L’arrivo di Jorge Lorenzo nel team Ducati e la nuova collaborazione tra i due che ne seguirà sarà un banco di prova fondamentale delle capacità e del grado di maturità raggiunto dalla squadra di Borgo Panigale. A sostenerlo è Gigi Dall’Igna, direttore Generale di Ducati Corse, in un’intervista ai colleghi di Sky. “Dimostrerà se possiamo vincere un titolo”, dice il manager. Quanto alla scelta tra Andrea Dovizioso o Andrea Iannone, la decisione è rimandata all’appuntamento di Barcellona…

Ospite dello speciale di Sky “99 Rosso”, condotto da Guido Meda, e intervistato da Sandro Donato Grosso, Dall’Igna ha chiarito i motivi che hanno portato la Casa di Borgo Panigale a cercare Jorge, o Giorgio come lo chiama lui. E ha fornito un primo abbozzo dello scenario si aprirà quando, tra non più di qualche mese, Jorge Lorenzo salirà per la prima volta sulla Ducati, in quel di Valencia.

 

Le previsioni di Dall’Igna

“Un campione ti toglie tanti dubbi e un pilota come Giorgio che ha vinto 5 titoli può togliere anche l’ultima scusa che uno può avere – ha spiegato l’ingegnere veneto – . Noi siamo qua per vincere il campionato del mondo, Lorenzo è la persona giusta per dimostrare se potremo riuscirci o meno”.

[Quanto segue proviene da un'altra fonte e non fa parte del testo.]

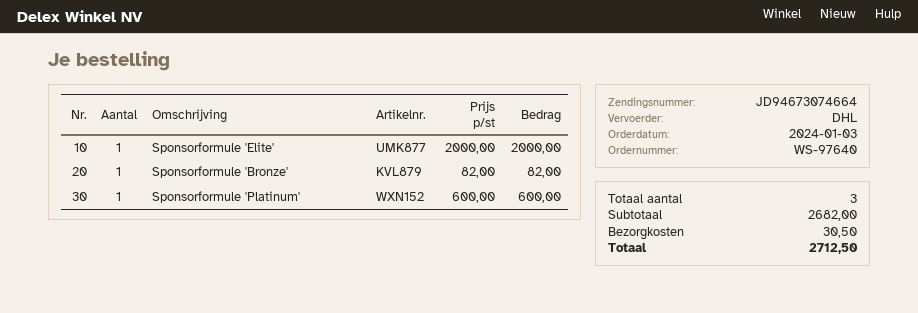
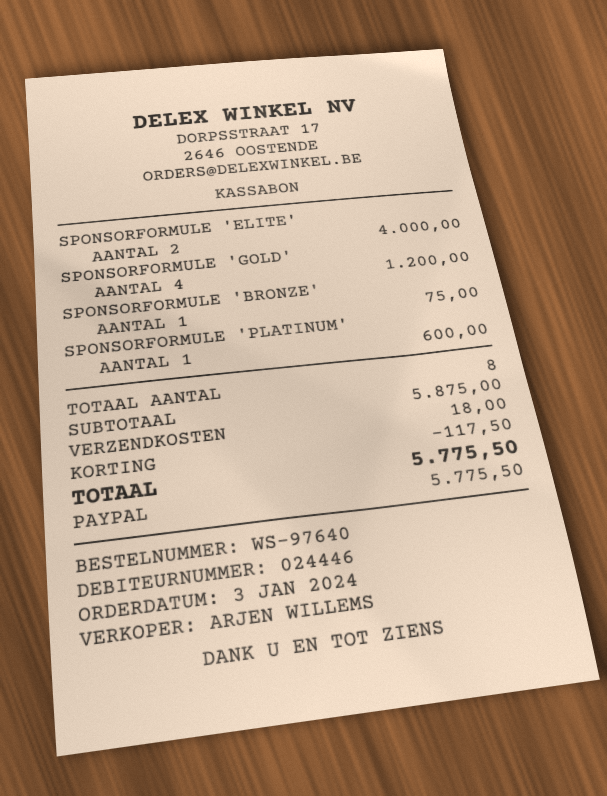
Sponsorformule 'Elite': 1 for 2000.00 -> 2 for 4000.00
Sponsorformule 'Bronze': 1 for 82.00 -> 1 for 75.00
SPONSORFORMULE 'GOLD': none -> 4 for 1200.00
total quantity: 3 -> 8
subtotal: 2682.00 -> 5875.00
discount: none -> 117.50
shipping: 30.50 -> 18.00
total: 2712.50 -> 5775.50

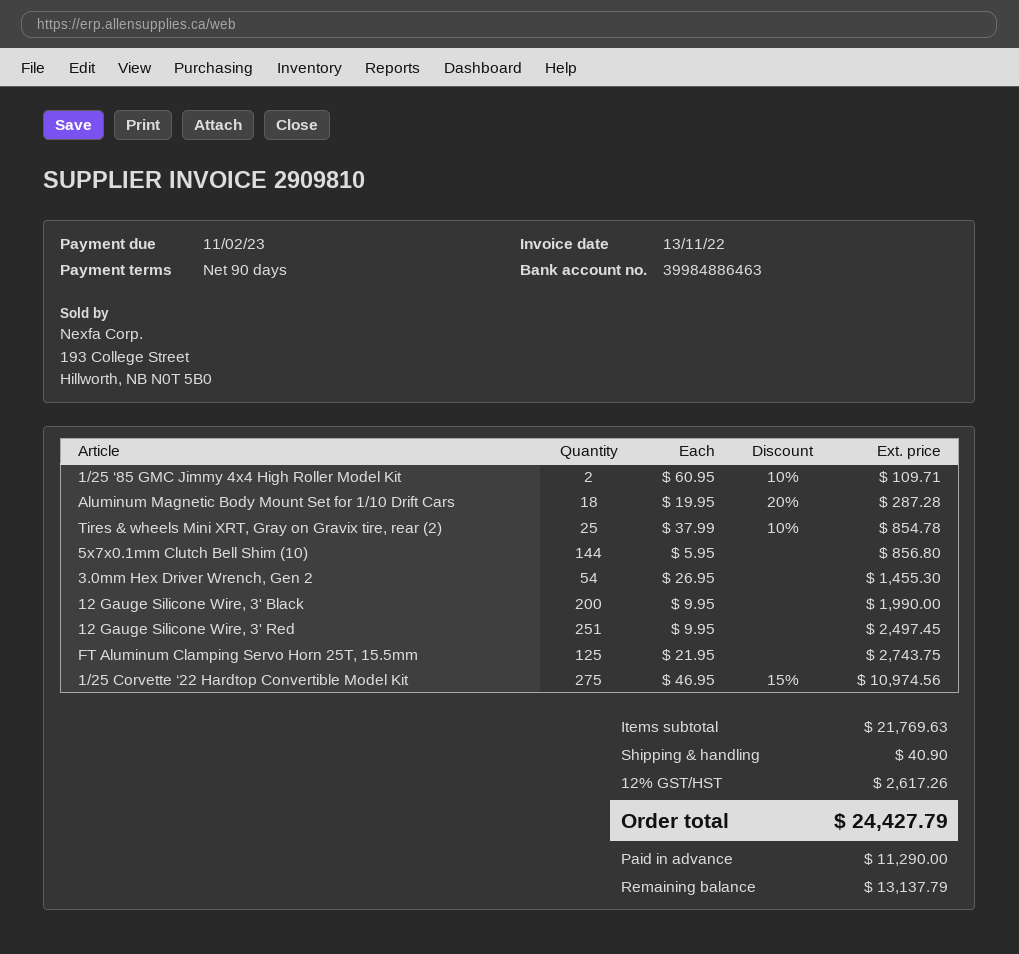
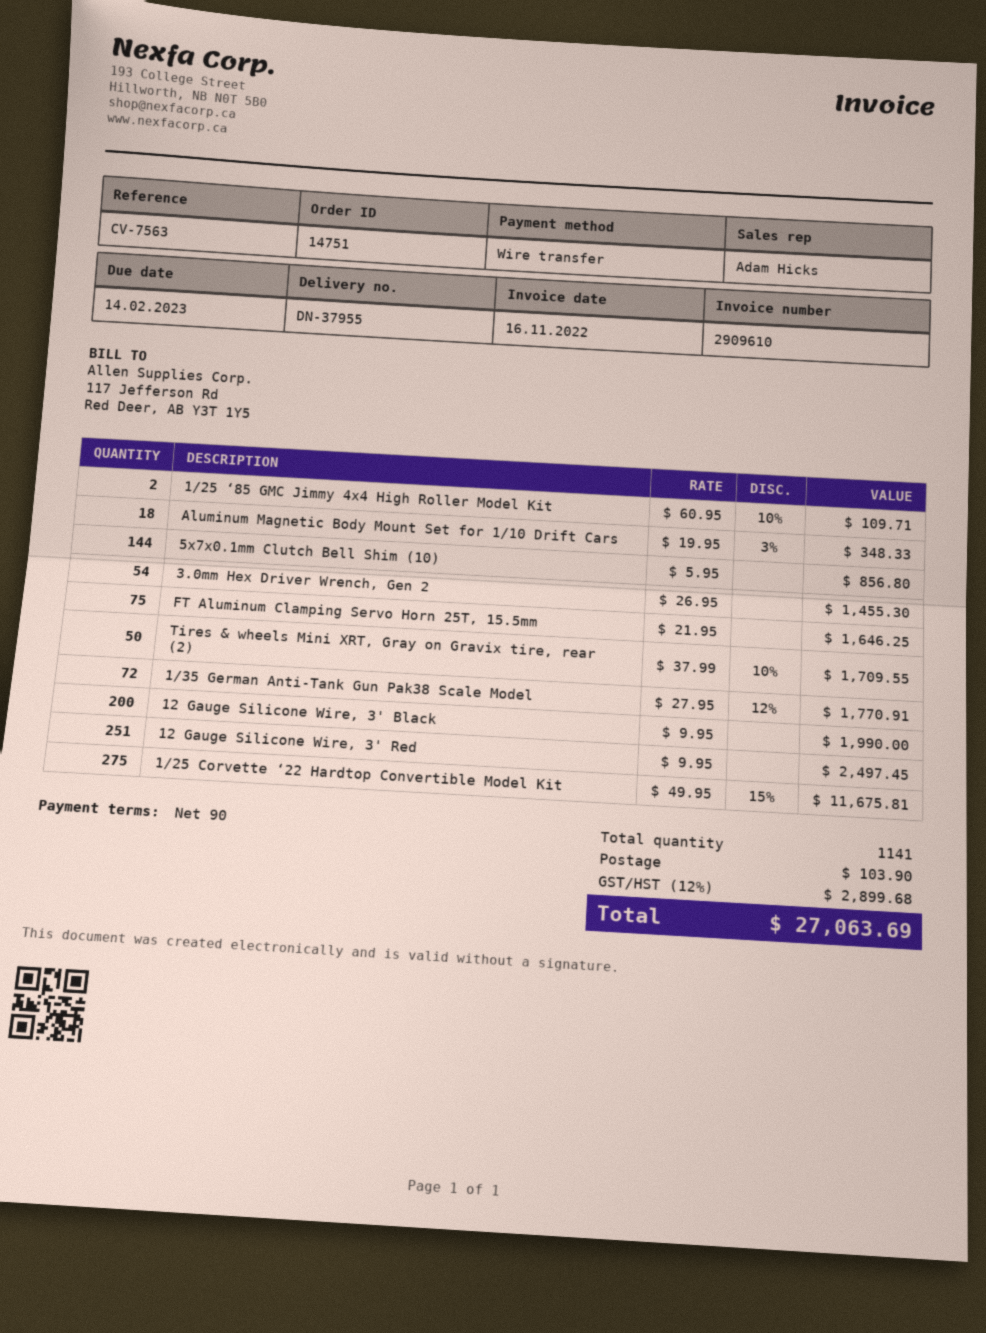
invoice number: 2909810 -> 2909610
invoice date: 2022-11-13 -> 2022-11-16
due date: 2023-02-11 -> 2023-02-14
Aluminum Magnetic Body Mount Set for 1/10 Drift Cars: 18 x 19.95 - 20% = 287.28 -> 18 x 19.95 - 3% = 348.33
Tires & wheels Mini XRT, Gray on Gravix tire, rear (2): 25 x 37.99 - 10% = 854.78 -> 50 x 37.99 - 10% = 1709.55
FT Aluminum Clamping Servo Horn 25T, 15.5mm: 125 x 21.95 = 2743.75 -> 75 x 21.95 = 1646.25
1/25 Corvette ‘22 Hardtop Convertible Model Kit: 275 x 46.95 - 15% = 10974.56 -> 275 x 49.95 - 15% = 11675.81
1/35 German Anti-Tank Gun Pak38 Scale Model: none -> 72 x 27.95 - 12% = 1770.91
shipping: 40.90 -> 103.90
tax: 12% = 2617.26 -> 12% = 2899.68
total: 24427.79 -> 27063.69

Insomma, le aspettative riposte sul maiorchino sono di un certo rilievo. A tale proposito è anche il caso di ricordare che il manager Ducati e il pilota spagnolo sono legati da un rapporto che risale ai successi in 250 con Aprilia; rapporto che ha probabilmente avuto un certo peso nella trattativa.

“La relazione tra piloti e tecnici è sempre importante, sia io che lui ci ricordiamo quanto fatto in passato e c’è tantissima stima tra di noi – ha confermato Dall’Igna – . Può essere stato un aiuto, ma quello che conta è il passo avanti che abbiamo fatto in questi anni”.

A partire dalla moto, che “è profondamente cambiata, è molto più gestibile e molto meno ‘ignorante’ rispetto a quando sono arrivato. Ha nel motore e nella velocità di punta i suoi punti di forza, ma ha maggiore equilibrio”.

Lorenzo “ha uno stile di guida tutto suo e una velocità di percorrenza di curva solitamente superiore a tutti gli altri – prosegue l’ingegnere – . Una moto da corsa ha tantissime regolazioni e credo che troveremo sicuramente il modo di adattarla al suo stile, com’è anche vero che il pilota dovrà capirla e gestirla. Non è mai qualcosa di unilaterale, ma un matrimonio alla pari”.

Infine un accenno alla scelta tra Dovizioso e Iannone come futuro compagno di squadra di Lorenzo: “Stiamo ragionando, entrambi in questi anni hanno fatto un grandissimo lavoro e i passi avanti fatti sono anche merito loro – osserva Dall’Igna – . Faremo delle valutazioni credo a breve, a ridosso di Barcellona si saprà…”.